La evidencia empírica respalda el uso del modelo de inversión neoclásico y muestra, en general, una correlación positiva entre el stock de capital y su costo de uso, con magnitudes en torno a 0.6. En otras palabras, una reducción de 10% en el costo de uso del capital aumenta el stock de capital en 6% en el largo plazo, asumiendo que no hay cambios en la tasa de interés producto del aumento en la inversión, lo cual en general es cierto.

Dada la validez empírica de este modelo para explicar una parte importante de las decisiones de inversión, la pregunta siguiente es qué rol juegan los impuestos y la depreciación permitida para efectos tributarios. La respuesta es que, en este modelo de inversión, la tasa de impuesto a las utilidades de las empresas, nuestro impuesto de Primera Categoría, afecta el costo de uso del capital de dos formas. Por un lado, un aumento en la tasa de impuestos aumenta el costo de uso, ya que se requiere un aumento en el retorno marginal del capital antes de impuestos necesario para que un inversionista obtenga la mínima tasa de retorno necesaria para invertir. Por otro lado, una tasa de impuesto a las utilidades más alta aumenta el valor de la deducción tributaria de la depreciación, lo cual reduce el costo de uso del capital.

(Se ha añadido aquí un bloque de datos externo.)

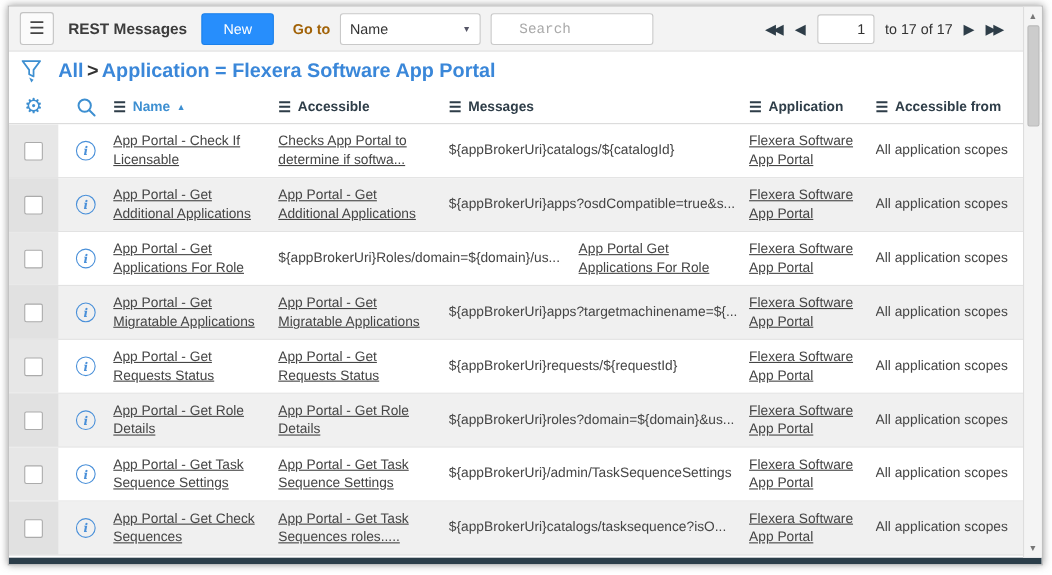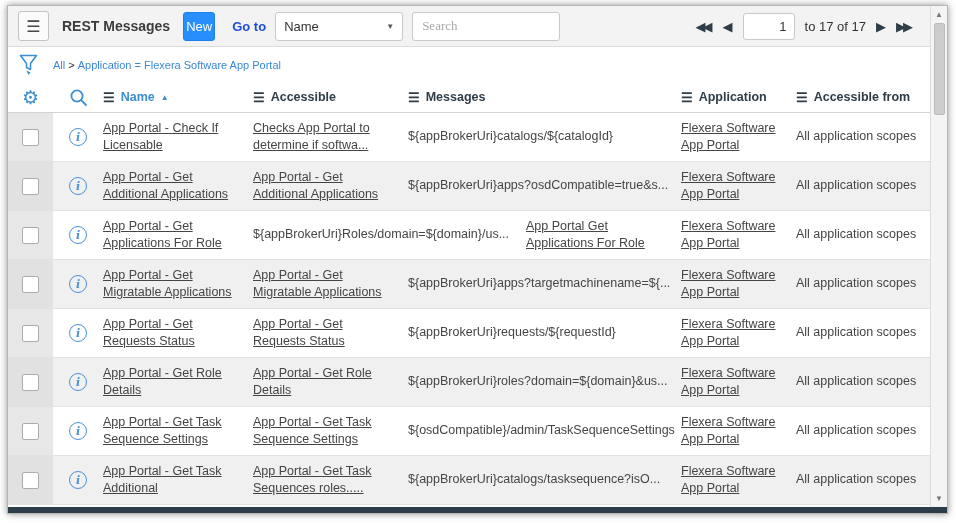--- a/index.html
+++ b/index.html
@@ -29,7 +29,7 @@
   .list-title { font-size: 14px; font-weight: bold; color: #3c3c3c; margin: 0 4px; white-space: nowrap; }
   .new-btn {
     background: #278efc; border: 1px solid #1b80ea; color: #fff;
-    border-radius: 3px; padding: 6px 2px; font-size: 13px; cursor: pointer;
+    border-radius: 3px; padding: 6px 19px; font-size: 13px; cursor: pointer;
   }
   .goto-label { font-size: 13px; font-weight: bold; color: #1d4ed8; margin-left: 8px; white-space: nowrap; }
   .goto-select {

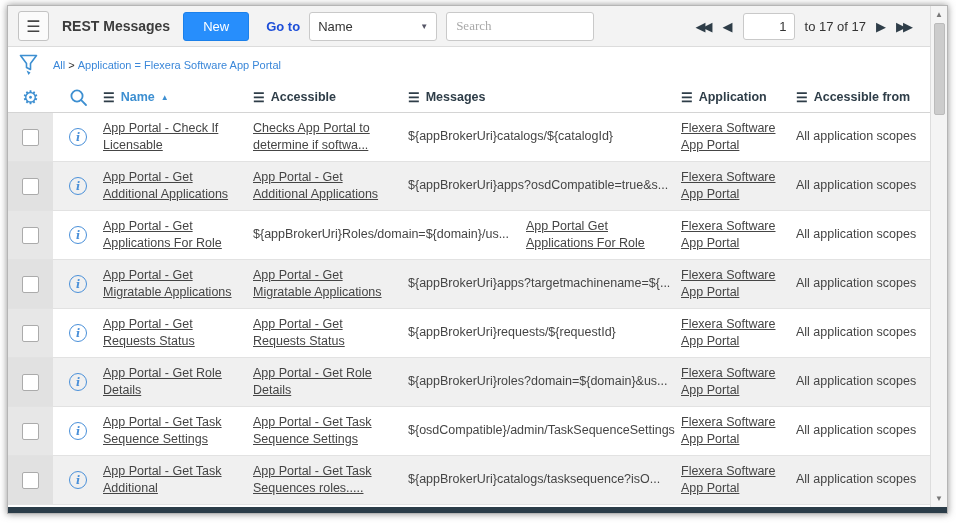--- a/index.html
+++ b/index.html
@@ -31,7 +31,7 @@
     background: #278efc; border: 1px solid #1b80ea; color: #fff;
     border-radius: 3px; padding: 6px 19px; font-size: 13px; cursor: pointer;
   }
-  .goto-label { font-size: 13px; font-weight: bold; color: #1d4ed8; margin-left: 8px; white-space: nowrap; }
+  .goto-label { font-size: 13px; font-weight: bold; color: #a16207; margin-left: 8px; white-space: nowrap; }
   .goto-select {
     width: 128px; height: 29px; background: #fff; border: 1px solid #c9c9c9;
     border-radius: 3px; font-size: 13px; color: #333;

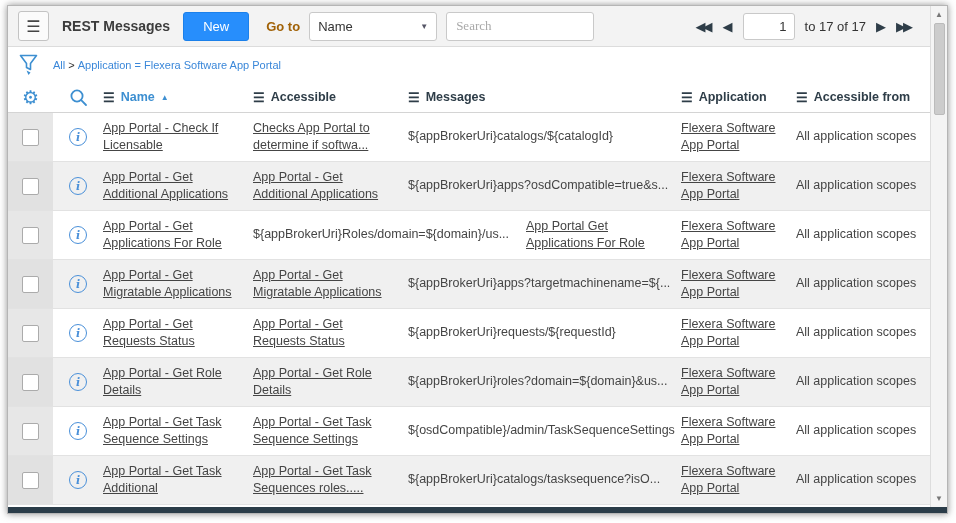--- a/index.html
+++ b/index.html
@@ -41,8 +41,8 @@
   .select-arrow { font-size: 8px; color: #556; }
   .search-input {
     width: 148px; height: 29px; border: 1px solid #c9c9c9; border-radius: 3px;
-    font-size: 13px; padding: 0 9px; color: #333; outline: none;
-    font-family: Liberation Serif, serif;
+    font-size: 13px; padding: 0 25px; color: #333; outline: none;
+    font-family: Liberation Mono, monospace;
   }
   .search-input::placeholder { color: #a9a9a9; }
 

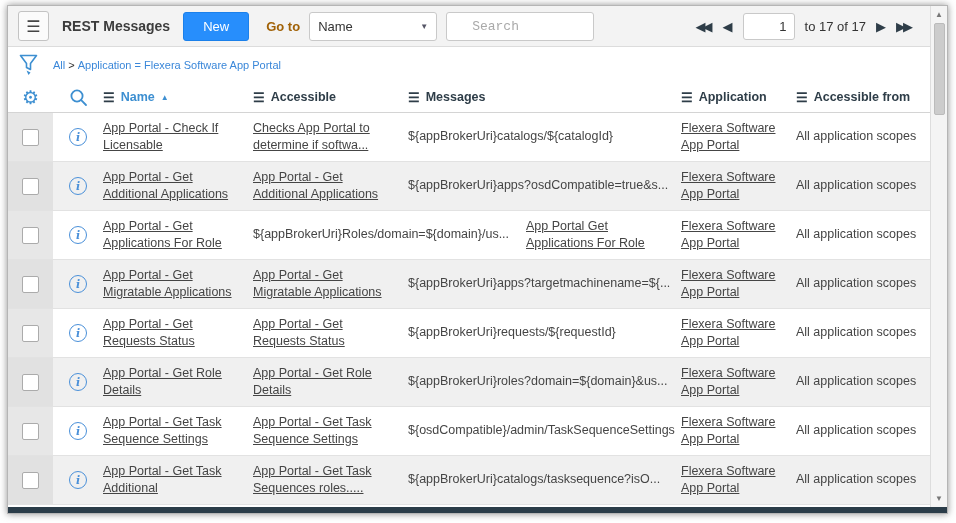--- a/index.html
+++ b/index.html
@@ -61,7 +61,7 @@
     height: 35px; flex: 0 0 35px; background: #fff;
     display: flex; align-items: center; padding: 0 11px; gap: 15px;
   }
-  .crumb-text { font-size: 11px; font-weight: normal; }
+  .crumb-text { font-size: 18px; font-weight: bold; }
   .crumb-link { color: #3a87d9; cursor: pointer; }
   .crumb-sep { color: #333; margin: 0 3px; }
 

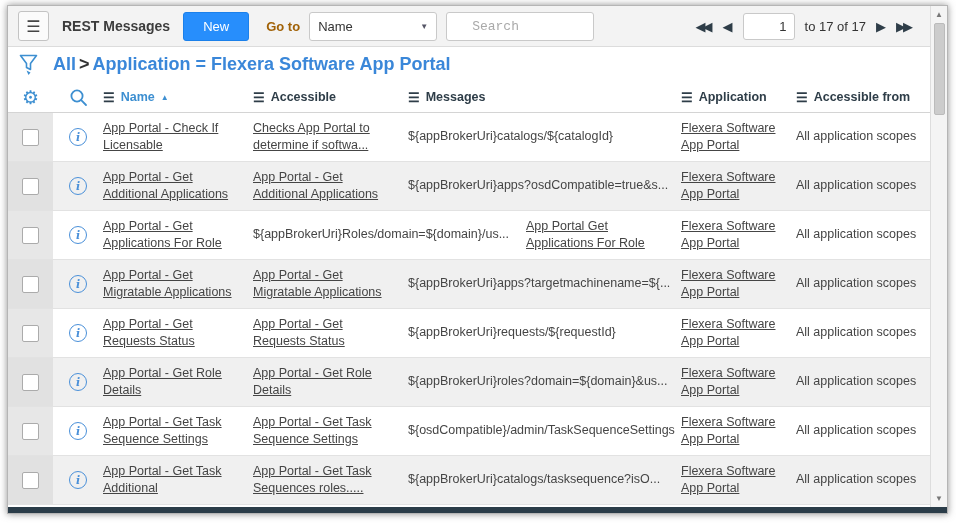--- a/index.html
+++ b/index.html
@@ -324,7 +324,7 @@
       <span class="row-link">App Portal - Get Task Sequence Settings</span>
     </div>
     <div class="cell cell-desc">App Portal - Get Task Sequence Settings</div>
-    <div class="cell cell-endpoint">${osdCompatible}/admin/TaskSequenceSettings</div>
+    <div class="cell cell-endpoint">${appBrokerUri}/admin/TaskSequenceSettings</div>
     <div class="cell cell-app">
       <span class="row-link">Flexera Software App Portal</span>
     </div>

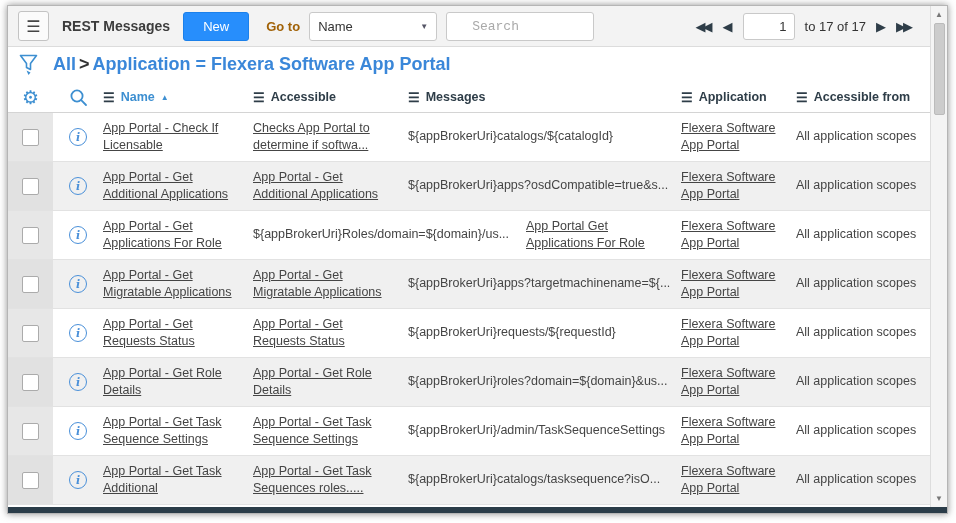--- a/index.html
+++ b/index.html
@@ -338,7 +338,7 @@
       <span class="info-icon">i</span>
     </div>
     <div class="cell cell-name">
-      <span class="row-link">App Portal - Get Task Additional</span>
+      <span class="row-link">App Portal - Get Check Sequences</span>
     </div>
     <div class="cell cell-desc">App Portal - Get Task Sequences roles.....</div>
     <div class="cell cell-endpoint">${appBrokerUri}catalogs/tasksequence?isO...</div>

Si se permite depreciación instantánea los dos efectos son iguales en magnitud y un aumento en la tasa de impuestos no afecta el costo de capital. Como en la práctica los países tienen esquemas con depreciación tributaria menor a la depreciación instantánea, aumentos en la tasa de impuestos aumentan el costo de uso del capital y desincentivan la inversión. Introducir una política de depreciación instantánea elimina esta distorsión y restablece los incentivos a invertir. La evidencia empírica de países que han implementado depreciación instantánea, aunque sea temporalmente, es que han tenido aumentos en la tasa de inversión.

Sin duda que las decisiones de inversión son mucho más complejas e incorporan otros elementos, como el riesgo y la certidumbre en las reglas del juego. Sin embargo, eso no cambia las conclusiones. Por el contrario, hasta lleva a que sea posible un aumento mayor en la tasa de impuesto a las utilidades sin desincentivar la inversión. El trabajo pionero del profesor Roger Gordon, otro destacado economista del área de finanzas públicas, muestra que cuando se incorpora incertidumbre explícitamente al modelar los efectos de los impuestos, un impuesto al ingreso del capital puede dejar los incentivos a invertir y los incentivos al ahorro de las personas intactos, a pesar de generar una recaudación tributaria importante en magnitud. La razón es que si bien los inversionistas reciben una tasa de retorno esperada menor debido a los impuestos, también soportan menos riesgo al invertir y estos efectos se cancelan mutuamente. Incluso el impuesto puede generar ganancias de eficiencia al producir una reasignación del riesgo entre individuos y entre generaciones.

Incorporar depreciación instantánea en la política tributaria en Chile iría en la dirección correcta y sigo convencido de que es algo que hay que hacer. La crítica respecto a que esto incentiva capital físico y castiga la inversión en capital humano es equivocada.

Actualmente, la inversión en capital físico está tributariamente en desventaja respecto a la inversión en capital humano. Cuando una empresa invierte en capacitar a sus trabajadores, ese gasto se reconoce completamente en forma inmediata, precisamente lo que hoy no ocurre con el capital físico, y la depreciación instantánea igualaría tributariamente las cosas.

En general, hacer política tributaria en base a teoría económica respaldada por evidencia es una buena idea y en el caso de la depreciación instantánea ese es precisamente el caso.